La tarde era casi primaveral, a contramano de lo que debe ser el riguroso agosto. Sol brillante, cielo celeste, cerca de las dos de la tarde, una tibieza inusual.
Me subí al colectivo. Iba escuchando a Enya (Once you had gold) y tratando de ordenar los problemas en mi cabeza. Pensaba en que punto de su vida las personas se vuelven egoístas (cual habrá sido el punto en que me sucedió a mí, no sé si eso lo pensé), pensaba en como disfrazar la realidad para mis hijos, como convencerlos todavía (ya tendrán tiempo para reparar en la verdad) de que nadie quiere dañarlos, de que las personas que caminan por la calle, las que conocen y las que no, sólo portan buenas intenciones. Pensaba en mí misma al punto de considerar la posibilidad de abandonar alguna buena parte de comodidad en aras de otra porción de tranquilidad, en renunciar a un trabajo, en encerrarme en mí misma.
Ibamos por la ruta y ví que dos mujeres se bajaban sobre la banquina de tierra. Siempre me causó cierto desasosiego la gente que baja del transporte en medio de la nada. Es una sensación de desamparo, de que nadie los espera, o tal vez de que les queda un largo camino hasta quien sabe donde. Como si no estuvieran llegando a destino sino más bien empezando otra ruta.
En el primer asiento iba sentado un hombre de mediana edad. Perdida en mis pensamientos miré la mitad de su cuerpo que sobresalía de la butaca. Los pantalones le quedaban cortos y la camisa demasiado apretada. Seguramente incómoda. En ese segundo plano de pensamientos que la mente suele otorgar a lo poco trascendente, pensé que vendría del trabajo, que estaría cansado, que tal vez bajaría también en la ruta, que lo esperaría una familia quizas, hijos o mujer y un montón de reclamos. Problemas, pensé, seguro los tiene.
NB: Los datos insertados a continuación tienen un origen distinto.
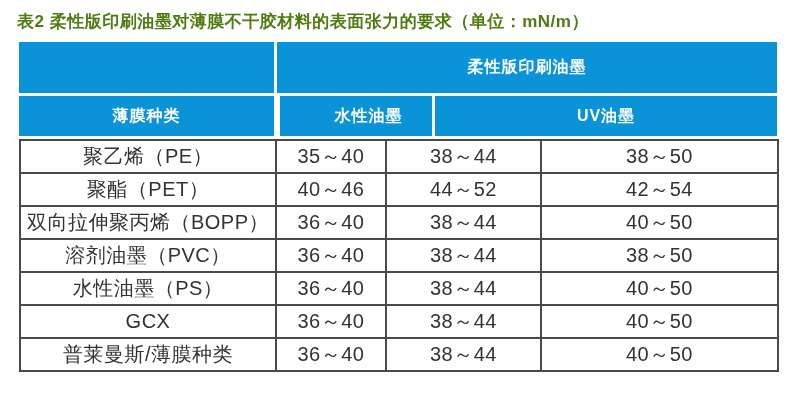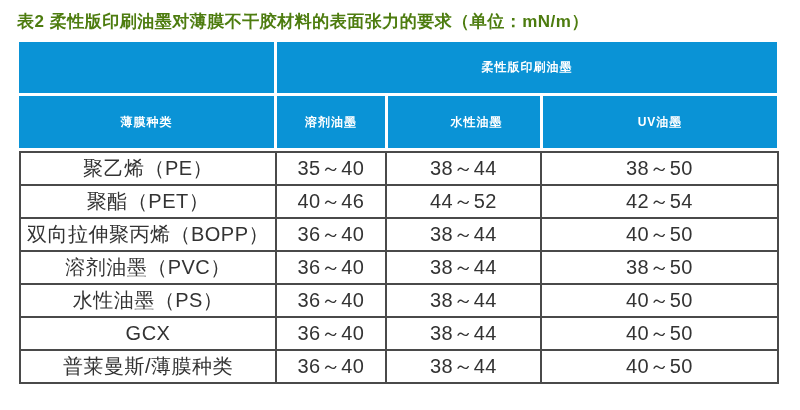"柔性版印刷油墨" .hcell { font-size: 12px -> 16px }
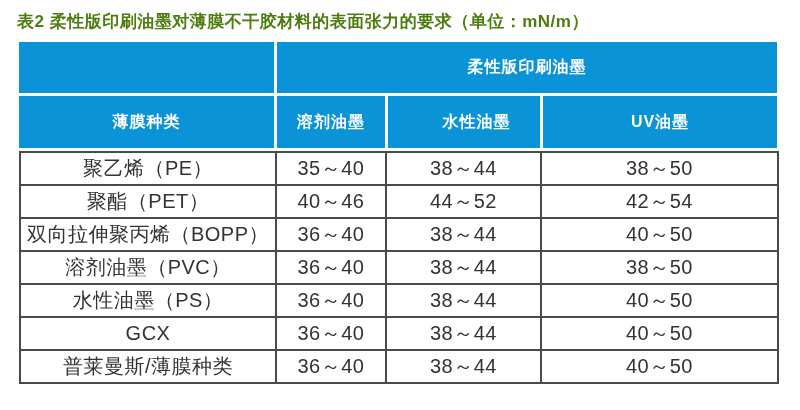"薄膜种类" .hdr-row2 { height: 52px -> 40px }
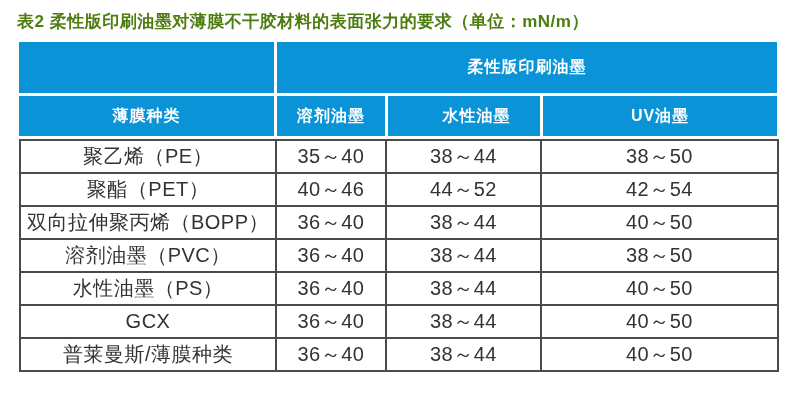"溶剂油墨" div.hcell { html: <div>溶剂油墨</div> -> none }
Inmersa en mi egoísmo, me sentí de alguna forma aliviada. La ropa que llevo me queda cómoda, tengo un reproductor de mp3 en la cartera que me permite aislarme de los ruidos y de las conversaciones tristes y monótonas del resto. El viento me da en la cara, y no tengo que bajarme en la ruta, apenas un poco más allá, pero en una calle de asfalto.
Mientras en segundo o quizás tercer plano mi mente se estrechaba en ese estúpido razonamiento, el tipo se levantó. Sacó no sé de donde una muleta y le pidió al chofer que parara el vehículo. Efectivamente, bajaba en medio de la ruta. Como pudo se acomodó frente a la escalerilla. Le faltaba una pierna. El primero, el segundo y el tercer plano de mi mente se concentraron en un solo: lo vi allí, arreglándoselas como podía para bajar del micro, con su muleta, su única pierna, su pantalón corto y su camisa apretada, y sus seguros problemas.
No sé por qué pensé en los desfiles de modelos, en hombres jóvenes con ropas perfectamente adecuadas a sus supuestamente perfectos cuerpos, no sé por qué pensé en las vidrieras de shoppings y en propagandas de televisión, esas imágenes de gente que vive vidas ideales en cuerpos ideales. La mentira, la irrealidad. La verdad, supe con certeza, está en este tipo que en este preciso instante está bajando del colectivo.
Pocos metros más adelante llegamos a un acceso, el micro giró y bajé sobre la calle asfaltada. El sol calentaba un poco más que hacía un rato, cuando había subido, y me esperaba a mi también una larga caminata. Puse el mp3 a todo volumen y empecé a andar. Con la música protegiéndome del entorno, el viento en la cara y la tibieza del sol en mi piel, volví a mis problemas personales. Y mi ser se sumergió nuevamente en el egoísmo.